Mercedes has tried to make the X-Class's driving position much like its other traditional SUVs', and in most ways it has been successful. The driver's seat gets manual adjustment as standard, but our test cars so far have been fitted with wide-ranging electronic adjustment, which is optional on mid-range Progressive cars and standard on range-topping Power models. Lumbar adjustment is also optional on Progressive and standard on Power. All models come with plenty of manual steering wheel adjustment.

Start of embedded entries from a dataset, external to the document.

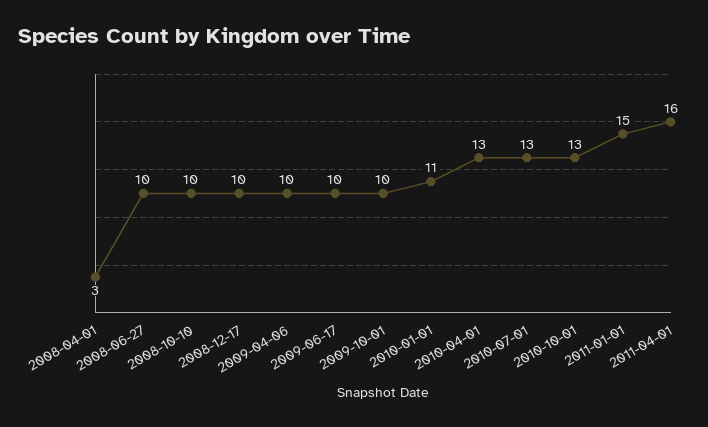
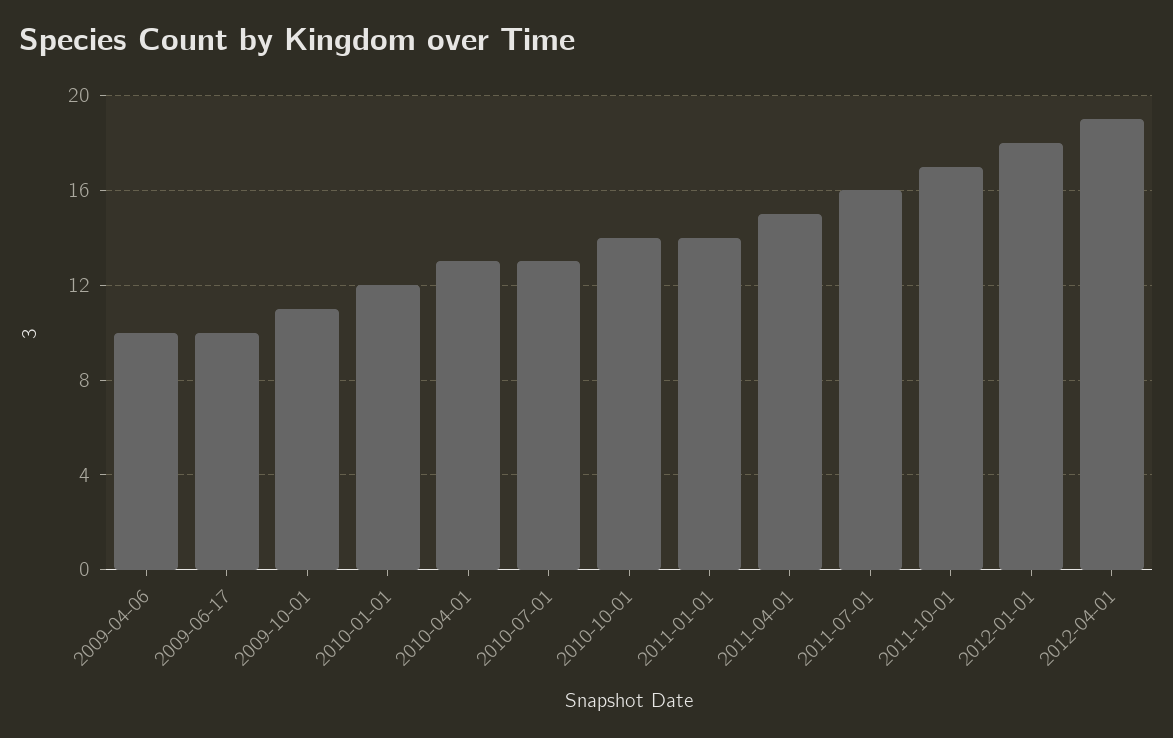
2008-04-01: 3 -> none
2008-06-27: 10 -> none
2008-10-10: 10 -> none
2008-12-17: 10 -> none
2009-10-01: 10 -> 11
2010-01-01: 11 -> 12
2010-10-01: 13 -> 14
2011-01-01: 15 -> 14
2011-04-01: 16 -> 15
2011-07-01: none -> 16
2011-10-01: none -> 17
2012-01-01: none -> 18
2012-04-01: none -> 19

Naturally, you sit high up, but that's only any good if you can see out clearly. Happily the forward and side view is very good, but the view over the shoulder and directly backwards is more obscured by the window pillars and small rear screen. However, a rear-view camera is standard on every X-Class, while front and rear parking sensors as well as a 360deg camera can be added optionally.
Less convincing is the X-Class's interior quality. Of course, a pick-up's job isn't to provide a lavish, luxurious interior, but considering the X-Class's relatively expensive price and the badge on its bonnet, we were hoping for better. Many of the switches are carried over from Nissan and there are plenty of brittle, scratchy plastics on show. The steering wheel and gearlever are at least leather on Progressive and Power models - this makes a difference.
Among its pick-up rivals, the X-Class certainly has one of the better infotainment systems. Every model gets a 7.0in colour screen with rotary controller and menu shortcut buttons with which to navigate the on-screen menus. A DAB radio and Bluetooth are standard. The upgraded 8.4in-screened system, which also gets you sat-nav, is easy to use and very responsive to inputs.